PROBLEM TO SOLVE:
Set down each entry as it stands. Skip the pictures.

═══

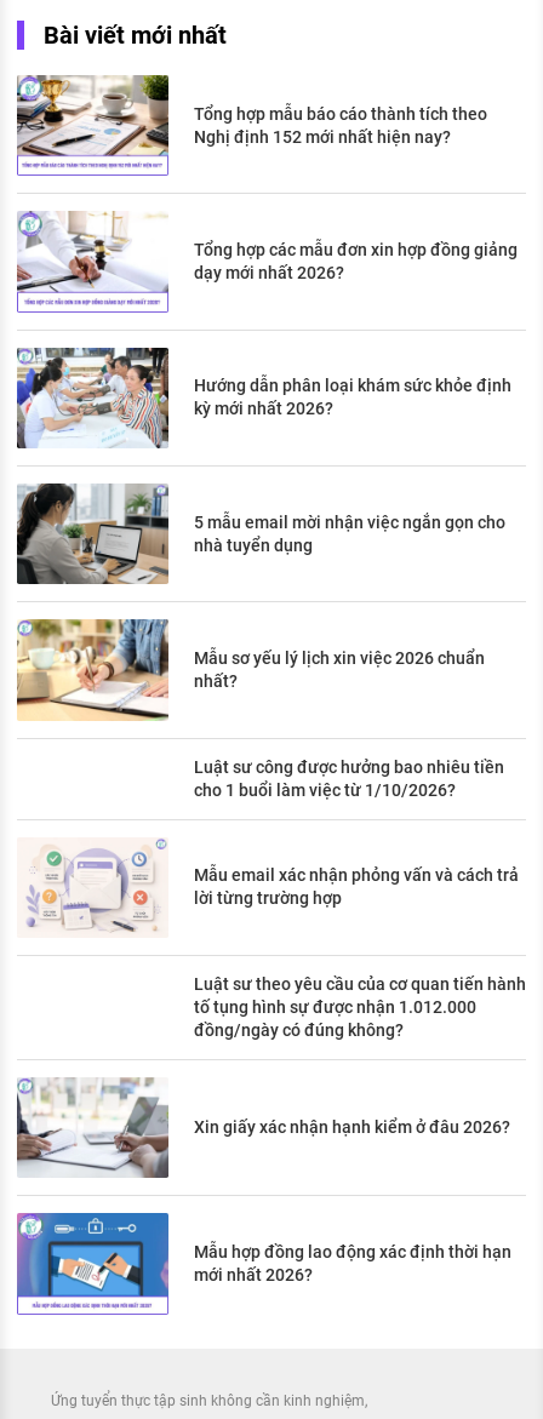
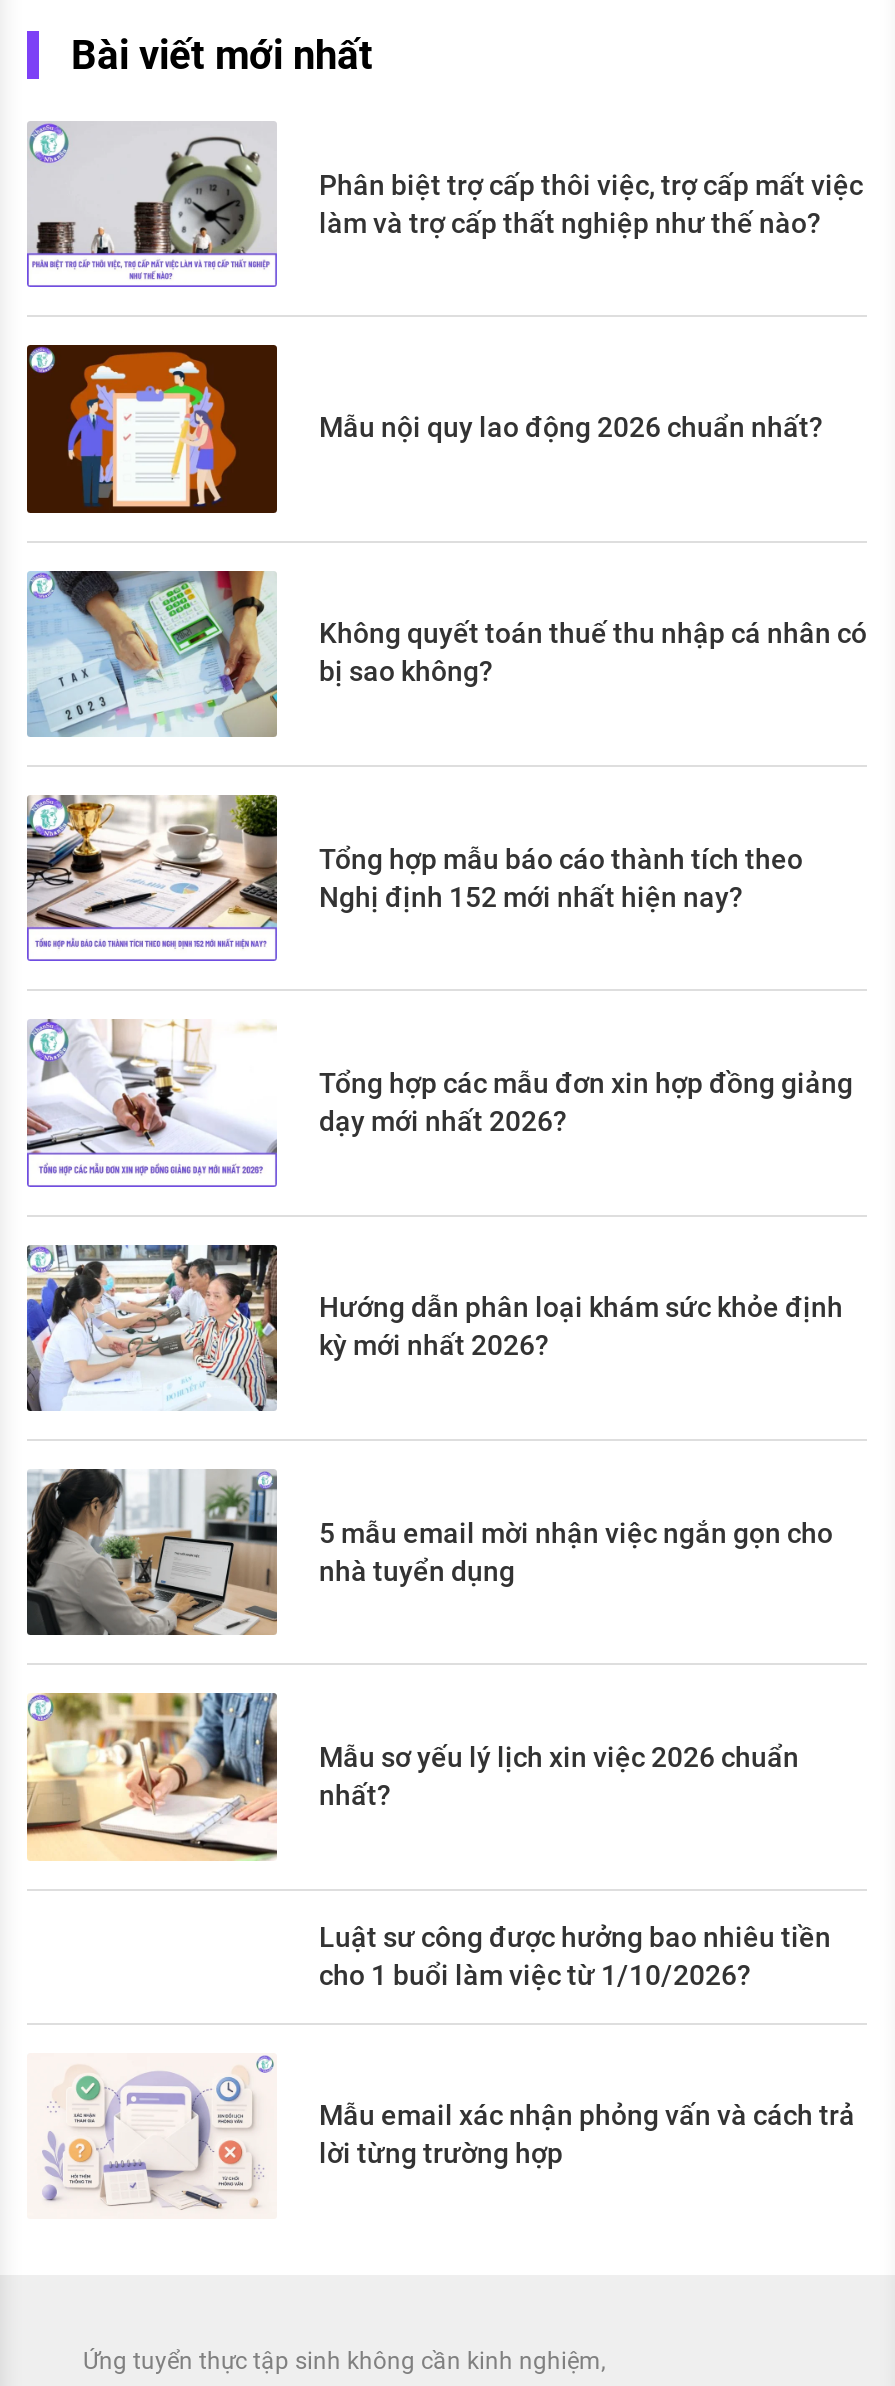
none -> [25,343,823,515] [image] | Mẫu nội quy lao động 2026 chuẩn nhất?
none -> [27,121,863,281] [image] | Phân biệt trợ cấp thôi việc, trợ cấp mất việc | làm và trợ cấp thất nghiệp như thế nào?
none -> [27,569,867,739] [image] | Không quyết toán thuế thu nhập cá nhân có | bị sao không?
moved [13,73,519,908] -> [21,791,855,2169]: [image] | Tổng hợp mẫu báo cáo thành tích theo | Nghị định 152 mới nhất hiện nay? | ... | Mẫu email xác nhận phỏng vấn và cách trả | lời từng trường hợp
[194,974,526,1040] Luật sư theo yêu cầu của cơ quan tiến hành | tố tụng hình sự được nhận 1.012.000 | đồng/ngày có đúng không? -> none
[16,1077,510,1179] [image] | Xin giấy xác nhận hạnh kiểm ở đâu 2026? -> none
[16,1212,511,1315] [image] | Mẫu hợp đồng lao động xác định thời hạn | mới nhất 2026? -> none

═══

RESULT FOR THIS TASK:
none -> [25,343,823,515] [image] | Mẫu nội quy lao động 2026 chuẩn nhất?
none -> [27,121,863,281] [image] | Phân biệt trợ cấp thôi việc, trợ cấp mất việc | làm và trợ cấp thất nghiệp như thế nào?
none -> [27,569,867,739] [image] | Không quyết toán thuế thu nhập cá nhân có | bị sao không?
moved [13,73,519,908] -> [21,791,855,2169]: [image] | Tổng hợp mẫu báo cáo thành tích theo | Nghị định 152 mới nhất hiện nay? | ... | Mẫu email xác nhận phỏng vấn và cách trả | lời từng trường hợp
[194,974,526,1040] Luật sư theo yêu cầu của cơ quan tiến hành | tố tụng hình sự được nhận 1.012.000 | đồng/ngày có đúng không? -> none
[16,1077,510,1179] [image] | Xin giấy xác nhận hạnh kiểm ở đâu 2026? -> none
[16,1212,511,1315] [image] | Mẫu hợp đồng lao động xác định thời hạn | mới nhất 2026? -> none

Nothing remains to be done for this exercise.